本当に好きなプラモを、いつかカンペキに作りたい! そういうときは同じキットをふたつ手に入れて、ひとつをストレートに組むのがいい。今回は待ちに待ったエアフィックスの1/48 バッカニアを矢も盾もたまらずひとつ組み上げた。もちろん塗装はしないし、色気を出して改造もしない。ただひたすら、このキットがどんなふうになっているのかを知るためにパチパチとパーツを切り出して、ガンガン貼っていく。新しいプラモ、大好きな飛行機。目の前で大きな飛行機が形になっていくこと自体が、本当にうれしい。
プラモを塗りながら組んだことがある人ならわかると思うけど、説明書のとおりに組み立てていくとほとんどの場合はどこかで筆が入らないところが出てきて、塗れなくなってしまう。塗りながら組むためには組み立ての工程全体を俯瞰して「まずここを塗ろう」「ここはある程度組んでから塗っても大丈夫だ」「塗ってからこのパートを組み上げて、あとから塗るときのことを考えてマスキングしておこう」みたいなことを計画しなければいけないのだ。
しかし、塗らなければ説明書のとおりに手を動かしてけばいい。そうすると、作りながら資料を見たり、どんな手順で塗るのかを想像するだけじゃなくて、実際に指先で感じ取りながら二度目の「強くてニューゲーム」に挑むことができる。

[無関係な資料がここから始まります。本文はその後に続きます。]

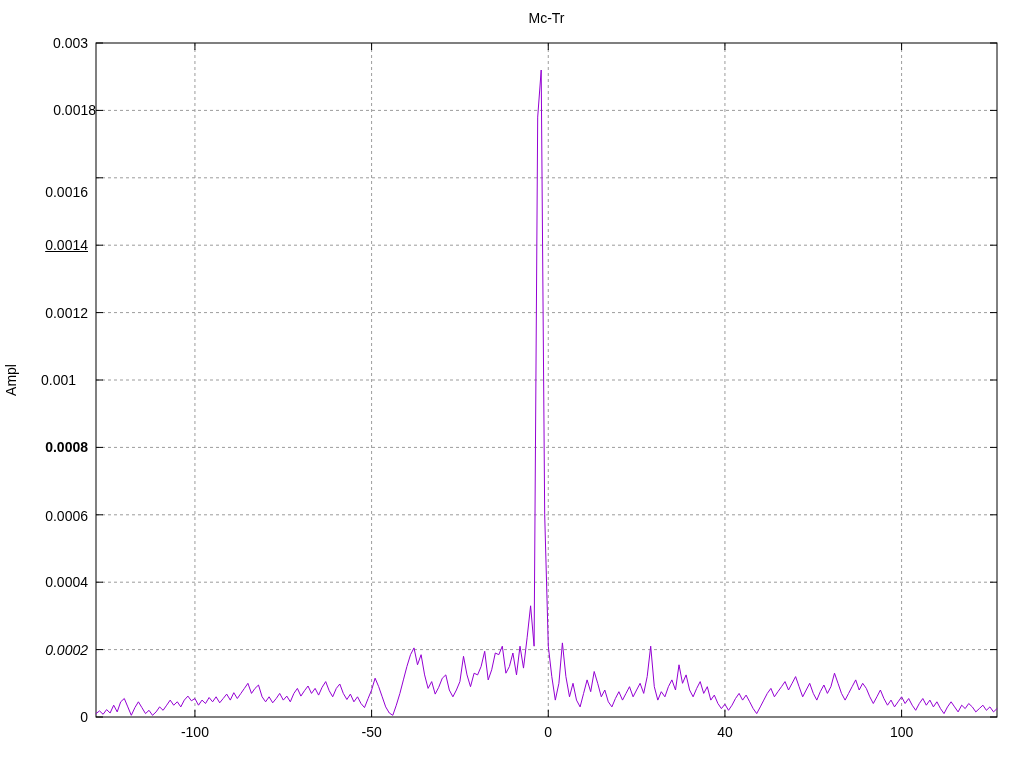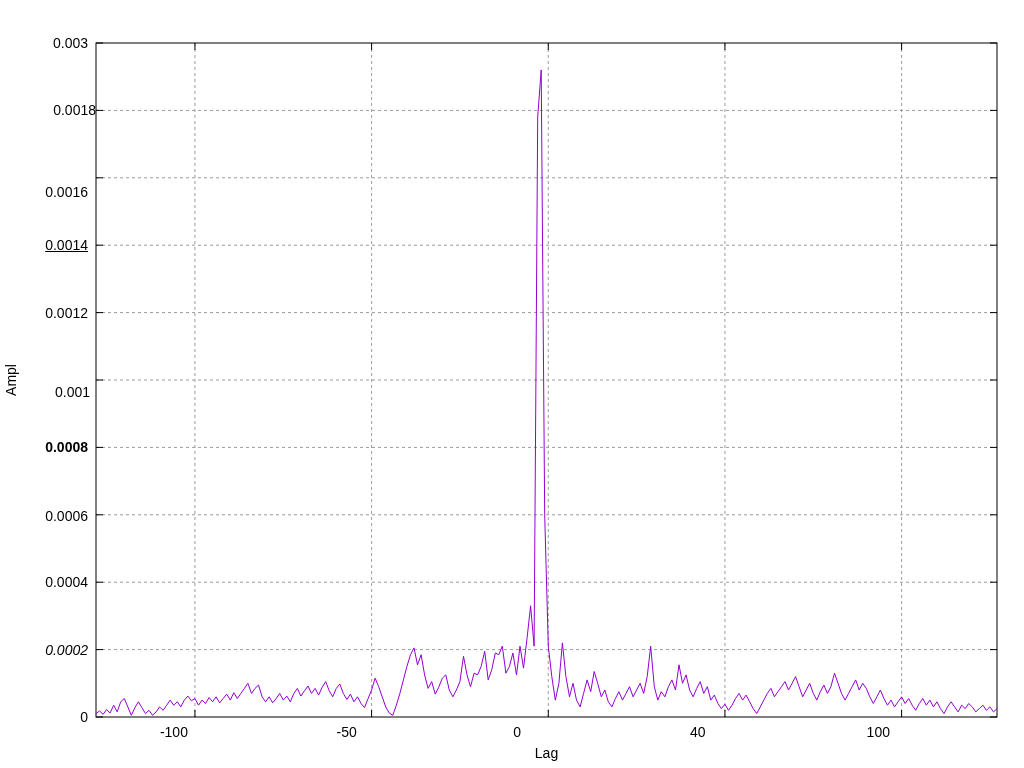--- a/index.html
+++ b/index.html
@@ -28,6 +28,7 @@
 <body>
 
 <div class="chart">
+  <div class="chart-title">Mc-Tr</div>
   <div class="y-label">Ampl</div>
   <div class="x-label">Lag</div>
   <svg id="plot-svg" width="1024" height="768">

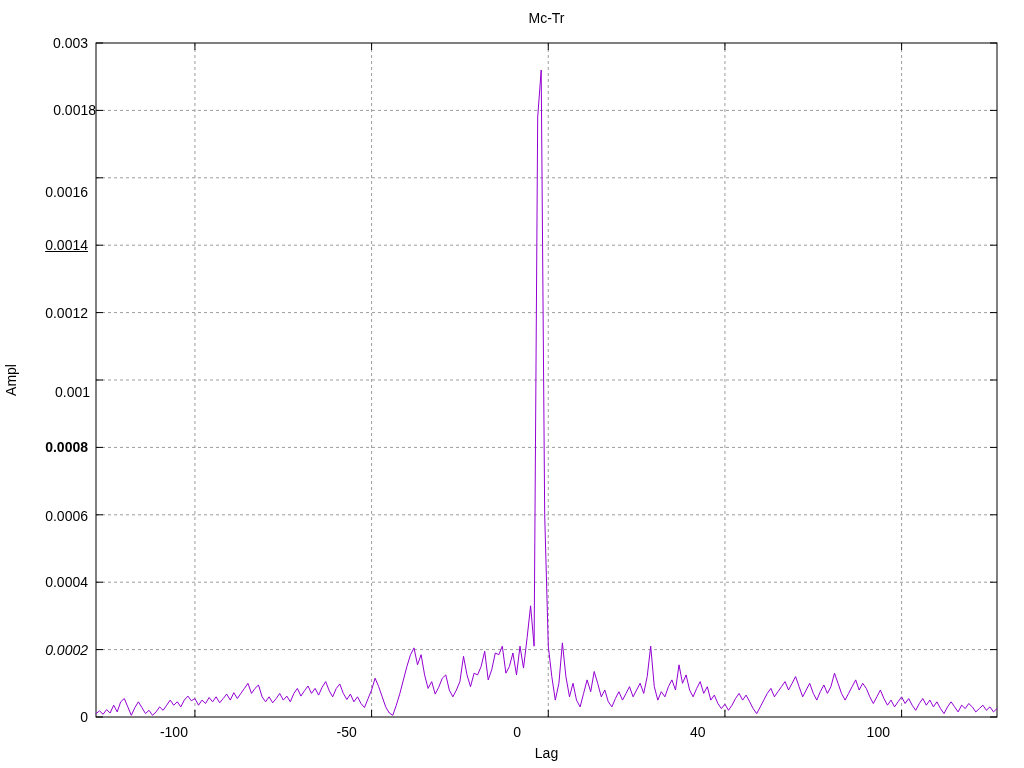--- a/index.html
+++ b/index.html
@@ -91,7 +91,7 @@
     <div class="tick ytick" style="left: 22px; top: 573.2px;">0.0004</div>
     <div class="tick ytick" style="left: 22px; top: 507px;">0.0006</div>
     <div class="tick ytick" style="left: 22px; top: 438.4px; font-weight: bold;">0.0008</div>
-    <div class="tick ytick" style="left: 24px; top: 371px; margin-top: 12px;">0.001</div>
+    <div class="tick ytick" style="left: 10px; top: 371px;">0.001</div>
     <div class="tick ytick" style="left: 22px; top: 303.6px;">0.0012</div>
     <div class="tick ytick" style="left: 22px; top: 236.2px; text-decoration: underline;">0.0014</div>
     <div class="tick ytick" style="left: 22px; top: 183px;">0.0016</div>

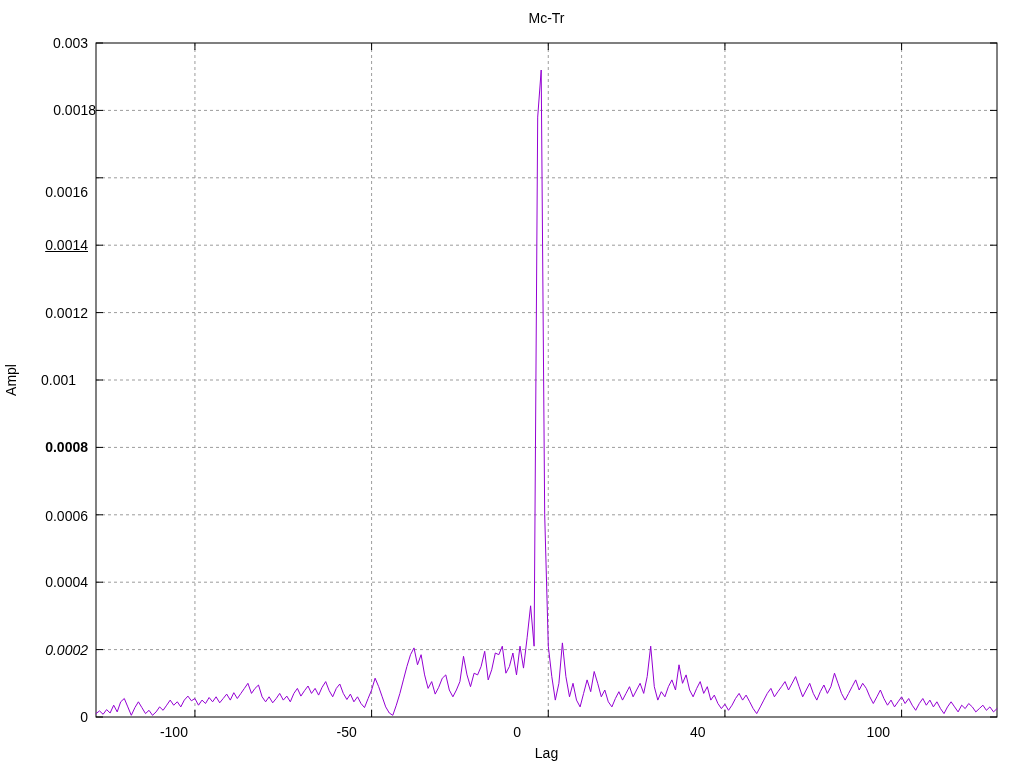--- a/index.html
+++ b/index.html
@@ -21,7 +21,7 @@
   }
   #plot-svg{position:absolute;left:0;top:0;}
   .tick{position:absolute;font-size:14px;line-height:18px;}
-  .xtick{width:70px;text-align:left;}
+  .xtick{width:70px;text-align:center;}
   .ytick{width:66px;text-align:right;}
 </style>
 </head>

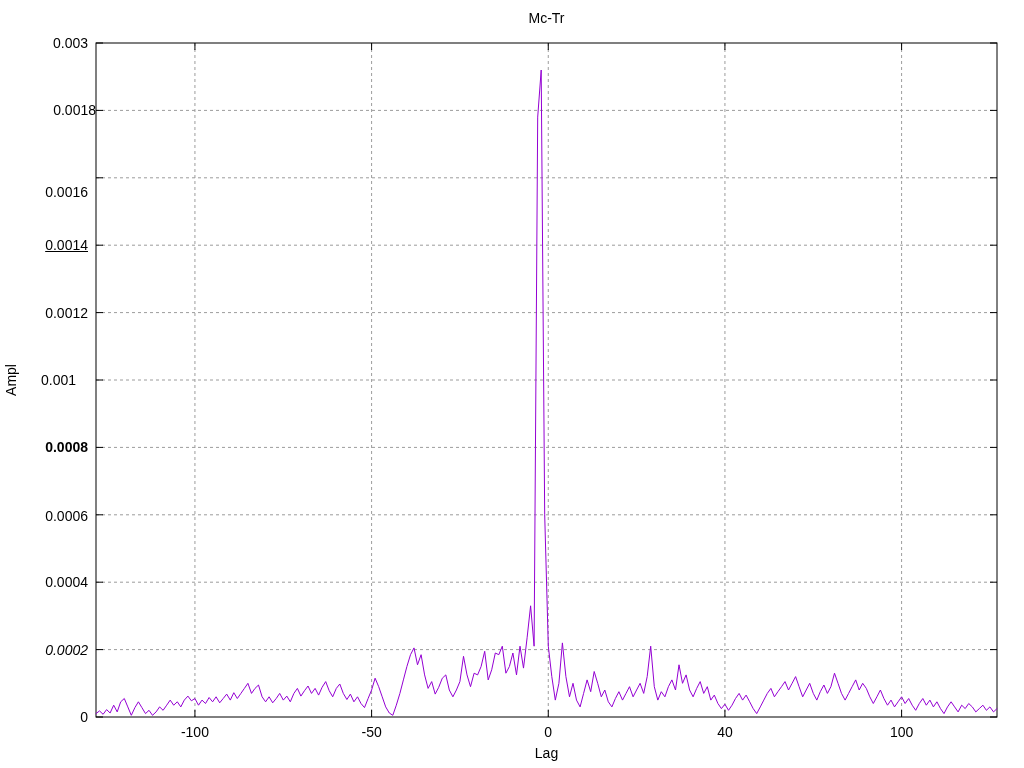--- a/index.html
+++ b/index.html
@@ -30,7 +30,6 @@
 <div class="chart">
   <div class="chart-title">Mc-Tr</div>
   <div class="y-label">Ampl</div>
-  <div class="x-label">Lag</div>
   <svg id="plot-svg" width="1024" height="768">
       <line x1="194.93333333333334" y1="43" x2="194.93333333333334" y2="717" stroke="#9c9c9c" stroke-width="1" stroke-dasharray="3,3"></line>
       <line x1="371.6" y1="43" x2="371.6" y2="717" stroke="#9c9c9c" stroke-width="1" stroke-dasharray="3,3"></line>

「塗らないなんて、もったいない」というのはあなたの心の声じゃなくて、誰かの声を気にしているだけだ。「そのプラモのことを全部理解してからふたつめに挑み、キレイに仕上げられる」というメリットの大きさを考えたら、こんなに安くて楽しい投資はない。
胴体中央部の内部構造は同社の1/72モデルとほとんど同じだ。違うところといえばエンジンが再現されていることだが、左の片方ぶんしか入っていないことは説明書を漫然と眺めているだけでは気づかない。こういう意外な状況に本番でいきなり遭遇するとかなりビビる。しかし事前に知っておけば、このパーツを塗るべきか塗らずに済ませてOKか判断できるし、塗装や組み立てのペース配分も予測が立てやすい。先にガッチリと貼ってしまうと後からちょっと位置を調整したいときにしんどいな……みたいなことも予見できる。
説明書だけ読んで「ふーん」と言っていた開閉選択式のエンジンのアクセスパネルも、パーツ裏から見たらミニ四駆の肉抜きをする寸前のような穴がズラッと並んでいた。「ここにピンバイスで穴を開けていけば、キレイに切り取れるでしょ」というオモテナシだ。敵を知り己を知れば百戦殆うからずなんて言うけど、ここ以外にもピンバイスを使って穴を開けるべき場所がたくさんあって、組み上がってから「あ、開け忘れた!」というのも二度目ならまず間違えない。一周目の説明書をノートのように使って、気をつけるべきことを書いていく。
プラモでは、100のチカラで挑んだ場所が完成後にはいまいちアピールポイントにならなくて「そんなに頑張らなくてよかったな」とか、「こんなもんでしょ」で挑んだ場所が完成後にめちゃくちゃ目立つ……なんてこともしばしば。
たとえば爆弾槽のなかに1/48ならではの配管や補機類のパーツをちまちま貼る工程がある。足収納庫は空気の通り道や機体のフレームと複雑に入り組んだ構成になっていて、ここも(裏返さなければ見えないが)どうやって塗ろうか、どれくらい塗り分ければ満足できるか組み上げた後なら想像がつく。
ずっと地図を見ながら歩いていると疲れるが、いちど訪れたことのある土地ならばどれくらいスピードを出していいのか、どこらへんで曲がればいいのか地図を見なくてもざっくりとわかるように。
まずは主翼を折りたたみ、テイルコーンがパックリ開いた状態でひとつ組み上げた。目立つ箇所ではないけど、二度目では絶対に失敗したくないところ、気をつけたほうが良さそうなところはもう全部理解した。そういえば、1/72が発売されたときも同じことをやっていた。手前が1/72、奥が1/48。こうして並べると、カタチは同じでも佇まいはまったく違う。次に作るときは、もうカンペキだ。プラモは案外、「覚えゲー」の側面を持っている。最高に好きな飛行機だから、失敗は先に。あなたもいつか傑作を作りたければ、まずはお気に入りのキットをふたつ買ってこよう。